APPELLATE COURT OF ILLINOIS FIRST DISTRICT SIXTH DIVISION
May 24, 2019
2019 Ill. App. 180349 (Ill. App. Ct. 2019)

Opinion

No. 1-18-0349

05-24-2019

KELEME GELLAW, Plaintiff-Appellant, v. KEFALE GELLAW, Defendant-Appellee.


NOTICE: This order was filed under Supreme Court Rule 23 and may not be cited as precedent by any party except in the limited circumstances allowed under Rule 23(e)(1).

Appeal from the Circuit Court of Cook County.

No. 17 L 2158

Honorable Patrick J. Heneghan, Judge Presiding.

JUSTICE CUNNINGHAM delivered the judgment of the court.
Justices Connors and Harris concurred in the judgment.

ORDER

¶ 1 Held: Circuit court did not err when it granted defendant's motion to dismiss pursuant to section 2-619 of the Code of Civil Procedure (735 ILCS 5/2-619 (West 2016)) where plaintiff's complaint was filed outside the applicable statute of limitations.

¶ 2 Plaintiff Keleme Gellaw appeals pro se from the order of the circuit court granting defendant Kefale Gellaw's motion to dismiss pursuant to section 2-619 of the Code of Civil Procedure (735 ILCS 5/2-619 (West 2016)). The circuit court found that the complaint was filed after the statute of limitations expired and that there was no factual or legal basis for finding

fraudulent concealment tolled the limitations period. Defendant has not filed a brief as the appellee in this matter, and we ordered the case taken on plaintiff's brief alone. See First Capitol Mortgage Corp. v. Talandis Construction Corp., 63 Ill. 2d 128, 133 (1976)). We affirm the judgment of the circuit court of Cook County.

¶ 3 On March 1, 2017, plaintiff filed, pro se, a complaint against defendant. The complaint read: "The defendant intentionally and negligently in breach of duty of due care struck and injured me causing damages of $320,000." In a document filed with the complaint, plaintiff alleged defendant "punched and hurt me 12-3-2013," causing [my] lip and mouth to bleed profusely.

¶ 4 In October 2017, counsel filed an appearance on behalf of defendant. Defendant subsequently filed a motion to dismiss pursuant to section 2-619(a)(5) of the Code. The motion alleged that, according to the attachment to the complaint, the injury occurred on December 3, 2013, the applicable statute of limitations for personal injury claims under section 13-202 of the Code (735 ILCS 5/13-202 (West 2016)) was two years, and the complaint was filed on March 1, 2017, more than three years after the injury. Defendant concluded that plaintiff's complaint was untimely filed and asked the court to dismiss the action with prejudice.

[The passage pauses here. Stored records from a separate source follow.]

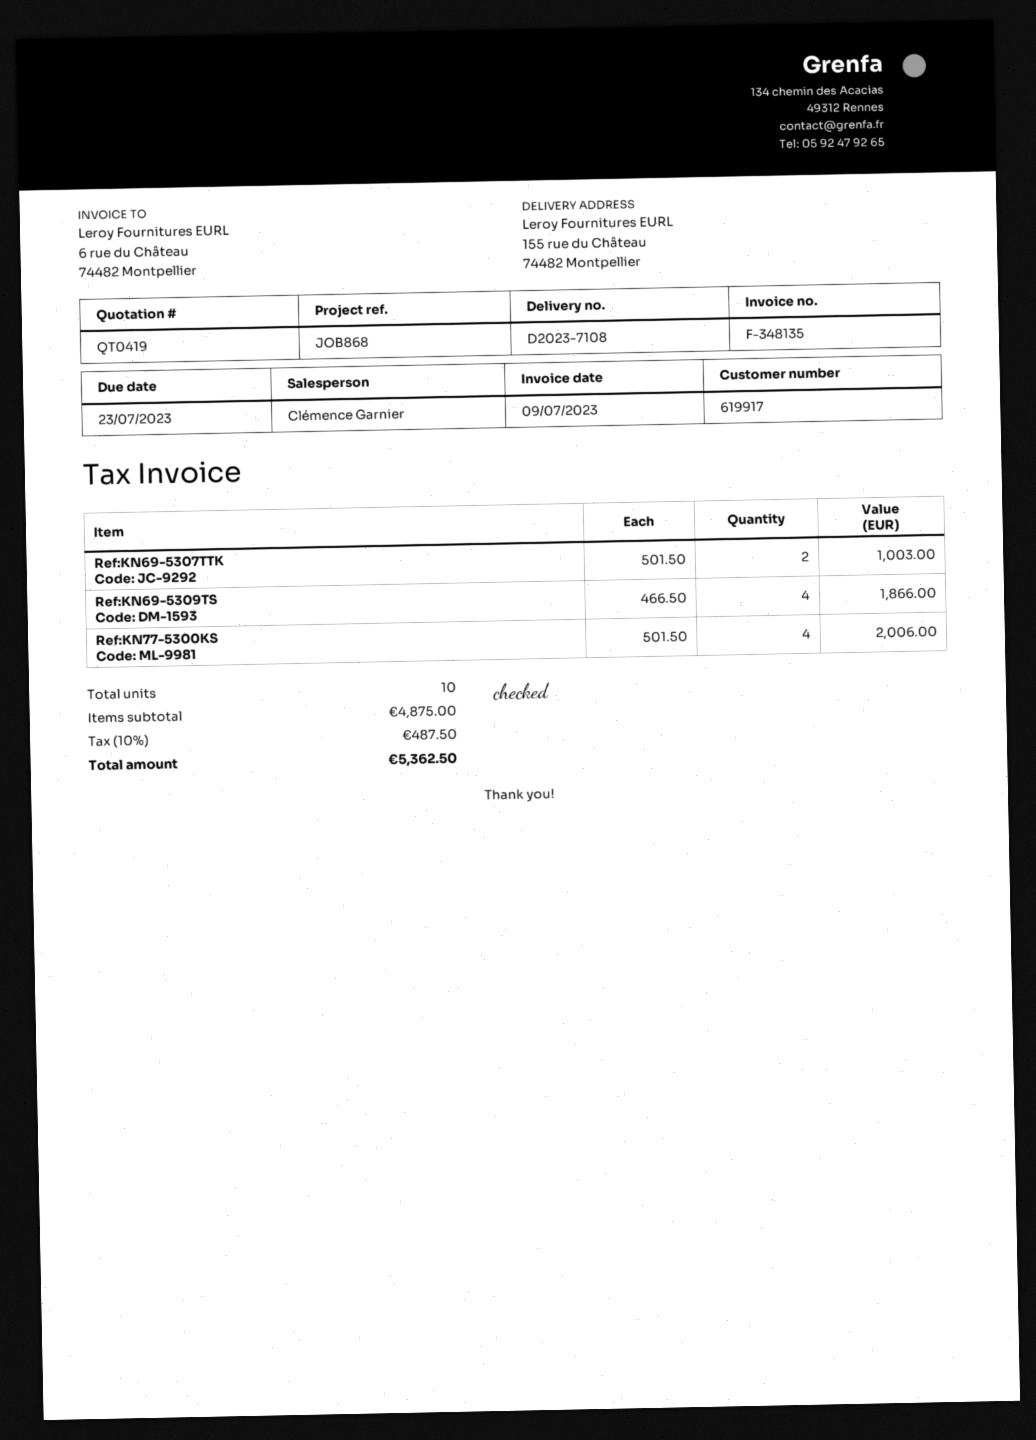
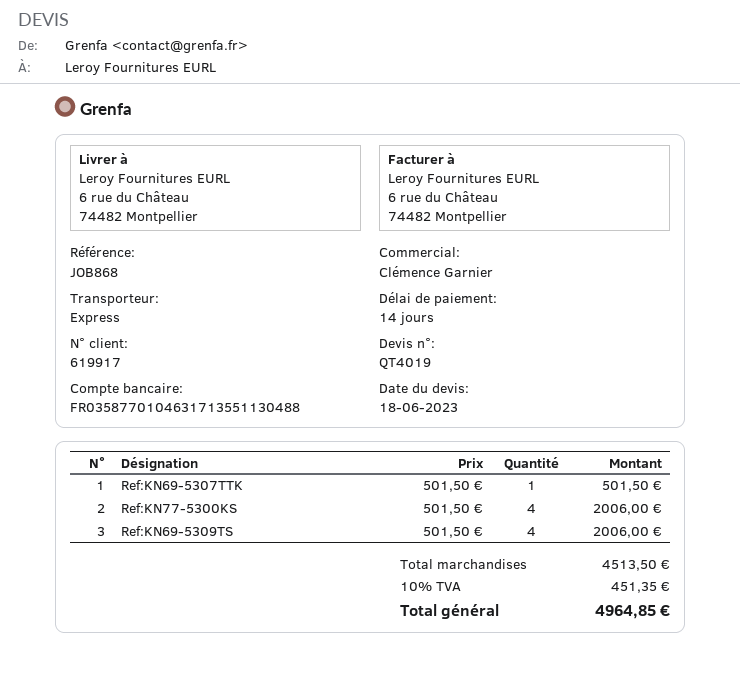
quote number: QT0419 -> QT4019
ship to: 155 rue du Château, 74482 Montpellier -> 6 rue du Château, 74482 Montpellier
Ref:KN69-5307TTK: 2 x 501.50 = 1003.00 -> 1 x 501.50 = 501.50
Ref:KN69-5309TS: 4 x 466.50 = 1866.00 -> 4 x 501.50 = 2006.00
subtotal: 4875.00 -> 4513.50
tax: 10% = 487.50 -> 10% = 451.35
total: 5362.50 -> 4964.85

¶ 5 Plaintiff answered the motion, alleging that he was born in Ethiopia and was not familiar with United States' law. English was not plaintiff's first language. Plaintiff further alleged:

"The plaintiff delayed in filing the police report and this lawsuit because he did not know that he had the right to sue the defendant for his injuries because the defendant informed the plaintiff that the plaintiff could not do anything against the
defendant. The defendant also threatened the plaintiff, who was not an American citizen at the time of the 12-3-13 attack, that the defendant would make sure to have the plaintiff deported if he tried to pursue the defendant for the attack of 12-3-13."

¶ 6 Plaintiff argued that, by misinforming and threatening him, defendant fraudulently concealed his right to file a lawsuit against defendant. Citing section 13-215 of the Code (735 ILCS 5/13-215 (West 2016)), which provides for a five-year limitations period where a cause of action has been fraudulently concealed, plaintiff claimed his lawsuit was filed within five years of learning of his right to file his lawsuit and within five years of the injury.

¶ 7 Defendant responded, arguing that plaintiff's allegations did not constitute "concealment" within the meaning of the Code and therefore, he filed his lawsuit too late.

¶ 8 On February 16, 2018, the circuit court held that there was no factual or legal basis for finding fraudulent concealment of plaintiff's cause of action, and dismissed plaintiff's complaint with prejudice because it was filed after the statute of limitations had expired. Plaintiff timely appealed. Accordingly, we have jurisdiction to hear this appeal.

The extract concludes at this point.